Rathi also mentioned Singapore as a financial and regulatory partner for the UK, echoing recent comments by Cabinet ministers.
Speaking of the last financial crisis as recession looms, he continued, “As a result of that crisis, regulation changed significantly. Tougher, more robust standards. […] And the FCA, reconstituted after the Global Financial Crisis, has been at the forefront of many of these.”
However, he added, “While we should never forget the lessons of past crises – that a different type of regulation was required – recent years have shown us that a different type of regulator is required.”
The FCA is that organisation, he claimed. “We are redesigning our operational platform so that we can better adapt and collaborate, to address the threats, mitigate the shocks, and embrace opportunities. Not just address issues after significant harm or risk has become embedded.
The FCA is investing heavily in data analytics to support its decision-making. “This is helping us to take a more proactive stance and, crucially, spot harm and intervene more quickly and more broadly,” he said.
“Last year we moved some of our core systems to the cloud. This enabled us to transfer over 50,000 firms and tens of thousands of users to a new regulatory data platform.
“Using our data lake, we aim to more swiftly identify, connect, and react to firm and market issues.”
The FCA now scans 100,000 websites every day for scams targeting UK consumers, taking down hundreds every year, he said.
“There is and must remain a laser focus on the quality of data coming in, in the first place, and this is an area where we are holding firms increasingly to account.
“We are examining what potential systemic risks are posed by our financial services sector relying upon the resilience of services provided by a small number of critical third parties – including cloud providers.”
The FCA will shortly publish a joint discussion paper with the Bank of England setting out a range of potential new measures. In this work cross-border cooperation will again be key, he said.
“We are also embarking on a new approach to digital regulation in the UK through our Digital Regulators Cooperation Forum, bringing us together with our communications, privacy, and competition regulators.”
Crypto is the key
Rathi said that the US and UK will deepen ties on crypto-asset regulation and market developments, including in relation to stablecoins and the exploration of central bank digital currencies (CBDCs).
“In the past, innovative firms would have been pleading for less regulation. Now they understand and appreciate that rules are there to help provide certainty,” he explained.
Rathi’s comments came as the crypto market remains generally down after its rout in the Spring, with commentators pointing at the growing split between speculative tokens that attract gamblers and coins that may have greater utility in the new financial sector.
• In related news, challenger banks are not doing enough to tackle suspicious activities. That’s according to an FCA review, carried out across last year, which found rising numbers of suspicious activity reports (SARs) in the sector.
Despite some evidence of good practice, challenger banks are not verifying customers to the required level of compliance, the FCA warned.
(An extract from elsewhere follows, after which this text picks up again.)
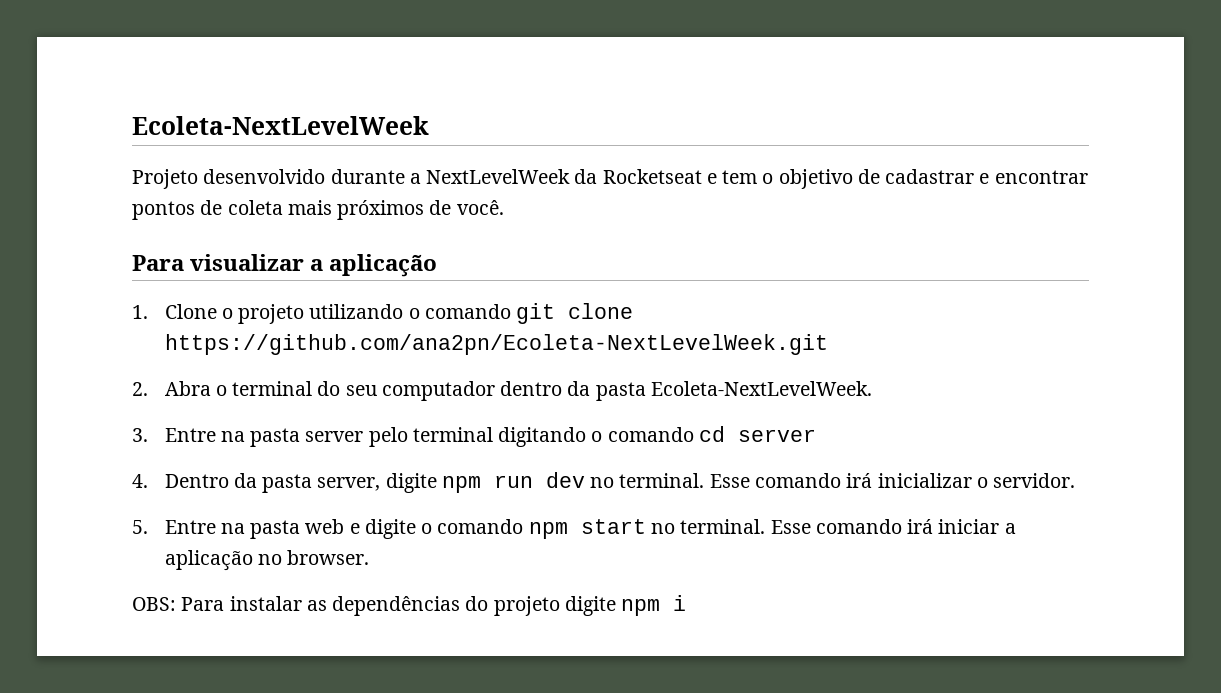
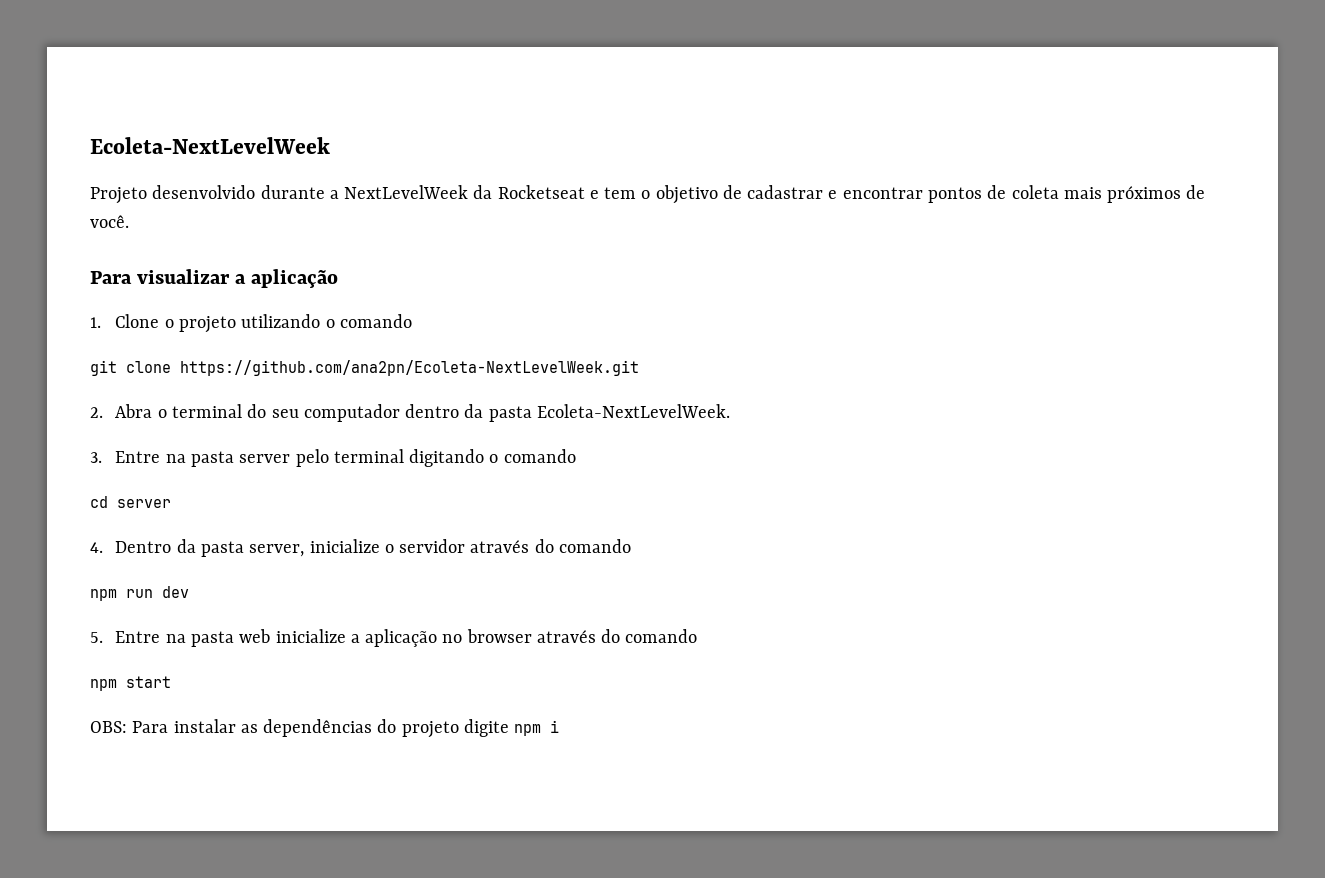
(511, 311) none -> (412, 321) //
(694, 434) none -> (576, 456) //
[385,472,1076,493] digite npm run dev no terminal. Esse comando irá inicializar o servidor. -> [309,539,631,553] [90,586,189,601] inicialize o servidor através do comando // npm run dev
[349,519,1016,539] [164,550,370,571] e digite o comando npm start no terminal. Esse comando irá iniciar a aplicação no browser. -> [275,629,698,647] [90,676,171,691] inicialize a aplicação no browser através do comando // npm start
Responding to the review this week, Dr Henry Balani, Global Head of Industry and Regulatory Affairs for AML and KYC specialist Encompass Corporation, said, “Challenger banks lead with technology as part of their digital innovation remit, which can result in regulatory requirements playing second fiddle.
“They must ensure the same standards are met as those of other regulated banks when tackling the rising tide of financial crime.”